Start of Material for this task

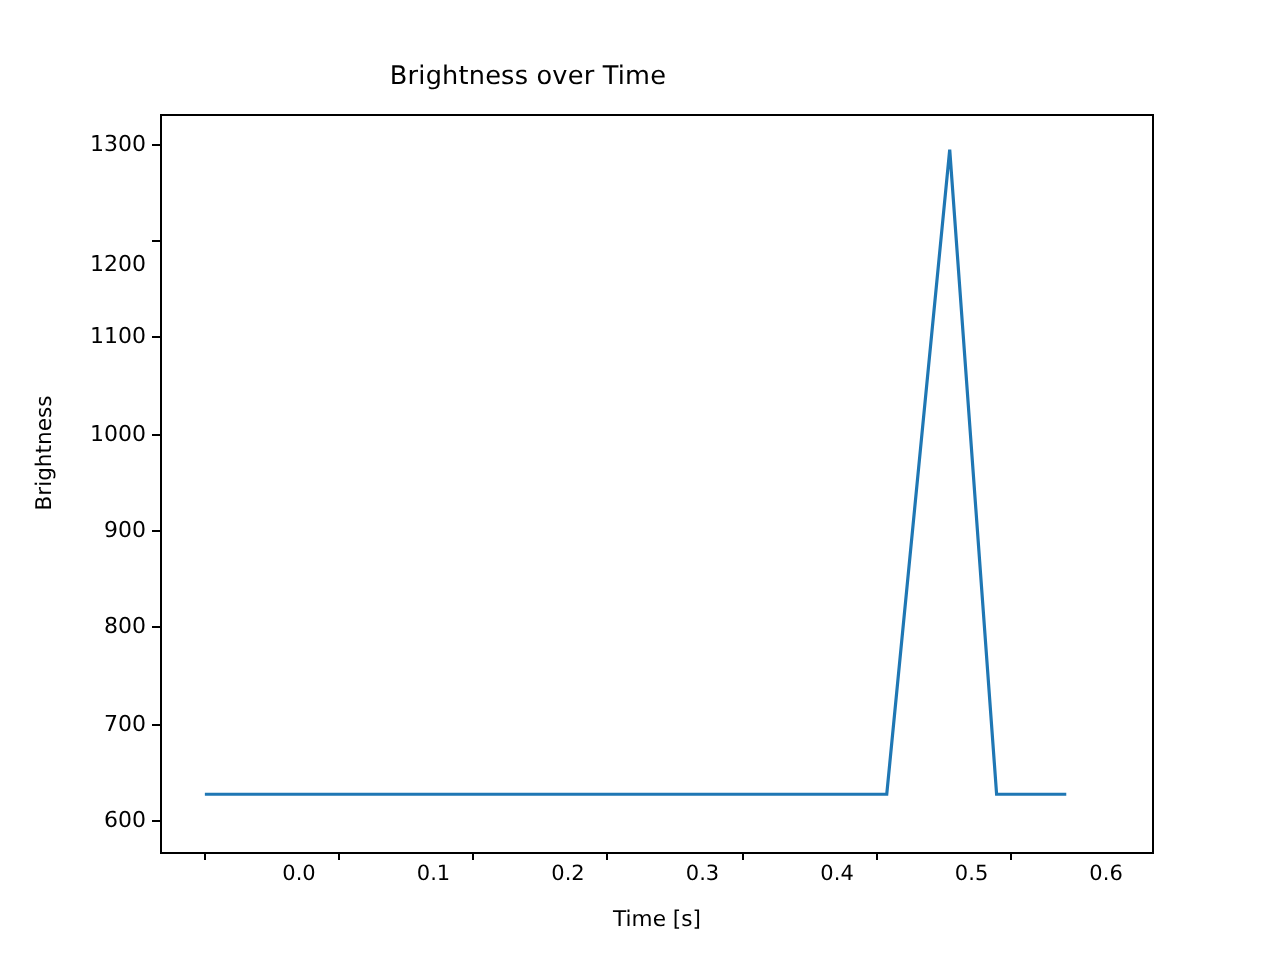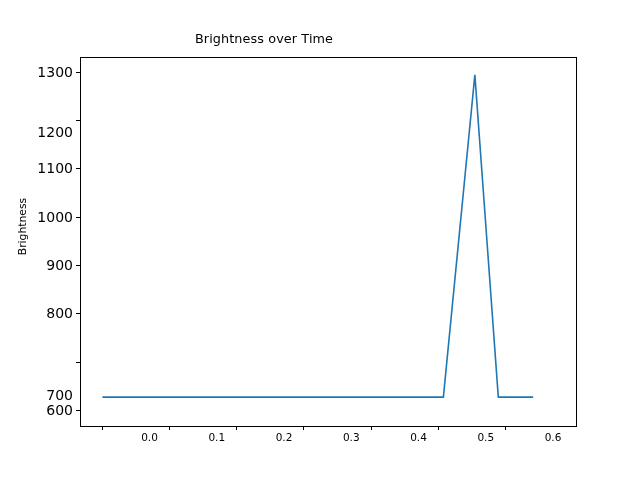--- a/index.html
+++ b/index.html
@@ -45,21 +45,21 @@
     left: 0;
     top: 0;
     width: 100%;
     height: 100%;
     display: block;
   }
   .ytick-label {
     position: absolute;
     right: 0;
     text-align: right;
-    font-size: 14px;
+    font-size: 11px;
     color: #000000;
     transform: translateY(-50%);
     white-space: nowrap;
   }
   #ytick-labels {
     position: absolute;
     left: 0px;
     top: 0px;
     width: 73px;
     height: 480px;
@@ -113,21 +113,21 @@
 <body>
 
 <div id="figure">
 
   <div id="chart-title">Brightness over Time</div>
 
   <div id="ylabel">Brightness</div>
 
   <div id="ytick-labels">
       <div class="ytick-label" style="top: 410.072px;">600</div>
-      <div class="ytick-label" style="top: 361.706px; margin-top: 33px;">700</div>
+      <div class="ytick-label" style="top: 361.706px;">700</div>
       <div class="ytick-label" style="top: 313.34px;">800</div>
       <div class="ytick-label" style="top: 264.974px;">900</div>
       <div class="ytick-label" style="top: 216.608px;">1000</div>
       <div class="ytick-label" style="top: 168.242px;">1100</div>
       <div class="ytick-label" style="top: 132px;">1200</div>
       <div class="ytick-label" style="top: 71.5098px;">1300</div>
     </div>
   <div id="ytick-marks-holder">
       <div class="ytick-mark" style="top: 410.072px;"></div>
       <div class="ytick-mark" style="top: 361.706px;"></div>
@@ -151,20 +151,21 @@
   <div id="xtick-marks-holder">
       <div class="xtick-mark" style="left: 101.521px;"></div>
       <div class="xtick-mark" style="left: 168.774px;"></div>
       <div class="xtick-mark" style="left: 236.027px;"></div>
       <div class="xtick-mark" style="left: 303.28px;"></div>
       <div class="xtick-mark" style="left: 370.533px;"></div>
       <div class="xtick-mark" style="left: 437.786px;"></div>
       <div class="xtick-mark" style="left: 505.039px;"></div>
     </div>
 
+  <div id="xlabel">Time [s]</div>
 
   <div id="plot-area">
     <svg id="data-svg" viewBox="0 0 497 370" preserveAspectRatio="none">
       <polyline id="series-0" fill="none" stroke="#1f77b4" stroke-width="1.6" stroke-linejoin="miter" stroke-linecap="butt" points="21.52,340.98 55.15,340.98 88.77,340.98 122.40,340.98 156.03,340.98 189.65,340.98 223.28,340.98 256.91,340.98 290.53,340.98 324.16,340.98 357.79,340.98 363.84,340.98 395.45,16.93 418.99,340.98 438.49,340.98 453.96,340.98"></polyline>
     </svg>
   </div>
 
 </div>
 
 </body></html>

End of Material for this task

◆ Problem requirements ◆
The listing above should be returned word for word, with pictures omitted.

◆ Task output ◆
--- a/index.html
+++ b/index.html
@@ -45,21 +45,21 @@
     left: 0;
     top: 0;
     width: 100%;
     height: 100%;
     display: block;
   }
   .ytick-label {
     position: absolute;
     right: 0;
     text-align: right;
-    font-size: 14px;
+    font-size: 11px;
     color: #000000;
     transform: translateY(-50%);
     white-space: nowrap;
   }
   #ytick-labels {
     position: absolute;
     left: 0px;
     top: 0px;
     width: 73px;
     height: 480px;
@@ -113,21 +113,21 @@
 <body>
 
 <div id="figure">
 
   <div id="chart-title">Brightness over Time</div>
 
   <div id="ylabel">Brightness</div>
 
   <div id="ytick-labels">
       <div class="ytick-label" style="top: 410.072px;">600</div>
-      <div class="ytick-label" style="top: 361.706px; margin-top: 33px;">700</div>
+      <div class="ytick-label" style="top: 361.706px;">700</div>
       <div class="ytick-label" style="top: 313.34px;">800</div>
       <div class="ytick-label" style="top: 264.974px;">900</div>
       <div class="ytick-label" style="top: 216.608px;">1000</div>
       <div class="ytick-label" style="top: 168.242px;">1100</div>
       <div class="ytick-label" style="top: 132px;">1200</div>
       <div class="ytick-label" style="top: 71.5098px;">1300</div>
     </div>
   <div id="ytick-marks-holder">
       <div class="ytick-mark" style="top: 410.072px;"></div>
       <div class="ytick-mark" style="top: 361.706px;"></div>
@@ -151,20 +151,21 @@
   <div id="xtick-marks-holder">
       <div class="xtick-mark" style="left: 101.521px;"></div>
       <div class="xtick-mark" style="left: 168.774px;"></div>
       <div class="xtick-mark" style="left: 236.027px;"></div>
       <div class="xtick-mark" style="left: 303.28px;"></div>
       <div class="xtick-mark" style="left: 370.533px;"></div>
       <div class="xtick-mark" style="left: 437.786px;"></div>
       <div class="xtick-mark" style="left: 505.039px;"></div>
     </div>
 
+  <div id="xlabel">Time [s]</div>
 
   <div id="plot-area">
     <svg id="data-svg" viewBox="0 0 497 370" preserveAspectRatio="none">
       <polyline id="series-0" fill="none" stroke="#1f77b4" stroke-width="1.6" stroke-linejoin="miter" stroke-linecap="butt" points="21.52,340.98 55.15,340.98 88.77,340.98 122.40,340.98 156.03,340.98 189.65,340.98 223.28,340.98 256.91,340.98 290.53,340.98 324.16,340.98 357.79,340.98 363.84,340.98 395.45,16.93 418.99,340.98 438.49,340.98 453.96,340.98"></polyline>
     </svg>
   </div>
 
 </div>
 
 </body></html>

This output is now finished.